How to Tell the Difference Between Male and Female Ducks
Basically, to determine the sex of your ducks, check their feather colors. Whether you grow or own ducks for pets, or for meat and egg production, you should be well-oriented that there are different varieties and breeds that come with distinct colors. One of the most common types is the mallard duck. Like any other breeds, you can determine the sex by observing their color appearance. Males have a vivid color and their heads are green. They also have a white ring around their necks. On the other hand, females have varieties of speckled brown. This is true for most breeds of ducks, with the males being more vivid in appearance than the female.
You should try to determine the sex of your ducks when they are fully mature since they have different colors when they are ducklings.
Aside from the color, the size of the duck can also help you in determining the sex of ducks. Some types of ducks are very similar in size, whether they are male and female, but in some breeds, it can be a great solution in determining sex. In common breeds such as the Mallard, the males (strictly, the drake) are larger than the female ducks. If you have this breed or something of a hybrid, looking at the shape can establish their gender.
When the ducks are about 2 months old, there’s a great solution in determining the sex. Look at their tails. In their bottoms, there will be a prominent single feather that typically coils down in a very significant curl. This is known as the sex feather that is placed on all drakes (male ducks). This feather is present even after molting. Thus, the weather or the season will not put off the determination of their sex.

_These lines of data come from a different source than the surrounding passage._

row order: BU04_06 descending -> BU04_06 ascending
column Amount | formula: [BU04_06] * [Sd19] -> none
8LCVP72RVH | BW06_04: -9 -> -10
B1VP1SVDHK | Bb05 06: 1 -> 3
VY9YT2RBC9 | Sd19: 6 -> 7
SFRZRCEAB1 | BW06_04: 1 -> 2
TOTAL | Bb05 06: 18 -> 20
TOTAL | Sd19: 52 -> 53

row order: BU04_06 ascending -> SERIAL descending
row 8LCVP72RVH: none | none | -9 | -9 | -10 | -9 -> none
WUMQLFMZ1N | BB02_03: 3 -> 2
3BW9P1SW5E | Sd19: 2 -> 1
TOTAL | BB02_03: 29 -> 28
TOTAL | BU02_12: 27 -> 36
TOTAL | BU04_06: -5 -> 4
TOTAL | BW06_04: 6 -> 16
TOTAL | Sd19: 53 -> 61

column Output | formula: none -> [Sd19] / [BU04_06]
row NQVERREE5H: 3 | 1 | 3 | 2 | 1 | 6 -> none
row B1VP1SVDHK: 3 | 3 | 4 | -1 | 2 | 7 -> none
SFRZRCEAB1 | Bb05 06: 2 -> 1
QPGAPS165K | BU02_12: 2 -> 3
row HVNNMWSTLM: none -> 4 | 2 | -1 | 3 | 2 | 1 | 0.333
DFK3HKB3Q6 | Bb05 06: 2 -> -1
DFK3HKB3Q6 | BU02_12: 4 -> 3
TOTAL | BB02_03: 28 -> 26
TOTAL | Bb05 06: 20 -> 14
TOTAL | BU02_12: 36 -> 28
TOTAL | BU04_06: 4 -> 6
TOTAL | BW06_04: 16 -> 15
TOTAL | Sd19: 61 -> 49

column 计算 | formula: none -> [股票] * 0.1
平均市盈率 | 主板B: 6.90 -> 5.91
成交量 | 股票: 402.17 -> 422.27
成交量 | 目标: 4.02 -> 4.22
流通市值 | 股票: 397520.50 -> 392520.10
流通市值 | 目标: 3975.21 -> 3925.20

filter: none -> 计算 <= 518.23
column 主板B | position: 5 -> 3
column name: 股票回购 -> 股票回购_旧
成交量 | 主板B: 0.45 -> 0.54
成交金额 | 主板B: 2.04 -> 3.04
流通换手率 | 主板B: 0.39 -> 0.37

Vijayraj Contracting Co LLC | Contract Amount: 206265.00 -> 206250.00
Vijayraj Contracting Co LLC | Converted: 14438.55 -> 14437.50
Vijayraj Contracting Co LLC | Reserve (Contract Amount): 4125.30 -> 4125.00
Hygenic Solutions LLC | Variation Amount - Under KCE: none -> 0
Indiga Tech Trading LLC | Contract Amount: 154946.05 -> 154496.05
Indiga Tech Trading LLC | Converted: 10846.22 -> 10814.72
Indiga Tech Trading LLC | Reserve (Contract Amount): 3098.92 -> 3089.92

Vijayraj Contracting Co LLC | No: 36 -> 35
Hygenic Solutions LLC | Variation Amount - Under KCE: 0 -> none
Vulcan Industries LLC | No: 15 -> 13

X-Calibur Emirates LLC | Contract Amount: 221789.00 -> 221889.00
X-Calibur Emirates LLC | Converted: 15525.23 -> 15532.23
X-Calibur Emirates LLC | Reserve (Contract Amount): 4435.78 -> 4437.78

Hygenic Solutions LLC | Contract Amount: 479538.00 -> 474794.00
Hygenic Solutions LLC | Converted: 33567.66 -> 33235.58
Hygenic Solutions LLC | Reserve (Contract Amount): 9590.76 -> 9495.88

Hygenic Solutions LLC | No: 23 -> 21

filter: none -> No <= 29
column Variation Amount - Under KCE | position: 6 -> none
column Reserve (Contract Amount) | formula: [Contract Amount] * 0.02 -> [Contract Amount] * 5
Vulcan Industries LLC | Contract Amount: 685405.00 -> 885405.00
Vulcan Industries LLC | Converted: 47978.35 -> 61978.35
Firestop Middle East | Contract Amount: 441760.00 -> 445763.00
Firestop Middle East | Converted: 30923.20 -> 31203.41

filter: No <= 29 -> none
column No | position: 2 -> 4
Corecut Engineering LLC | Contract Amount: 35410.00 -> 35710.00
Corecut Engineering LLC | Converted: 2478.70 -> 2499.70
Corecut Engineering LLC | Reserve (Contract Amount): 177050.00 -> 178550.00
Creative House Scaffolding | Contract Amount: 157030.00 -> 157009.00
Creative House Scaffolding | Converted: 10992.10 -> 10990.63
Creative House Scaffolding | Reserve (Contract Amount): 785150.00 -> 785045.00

Another way of telling their sex is to listen to their voices. Most sex of different types of ducks can be determined based on the intensity (volume) and pitch of their quacks. The Call and the East Indie ducks are well known for their voice ranges. The females have a very loud and distinctive quack that can easily surpass the quacks of the drakes. Drakes of this breed have a softer and harsher quack. It can even be mistaken to be a sound of a rooster. The variation in their quacks can be determined if the ducks are about a month old. This is one of the earliest known methods of determining the sex of a duck without using a vent.
Venting is a process of accurately distinguishing the sex of ducks that are only done by farmers and experts. This process is very difficult so they should not be performed by amateurs. To do this, you have to hold the ducks upside down and expose their genital vent. Female ducks will have cone-like genitals.
On the other hand, drakes have an extended or elongated organ. It takes a trained touch and eye to perform venting, and even trained farmers can be confused sometimes.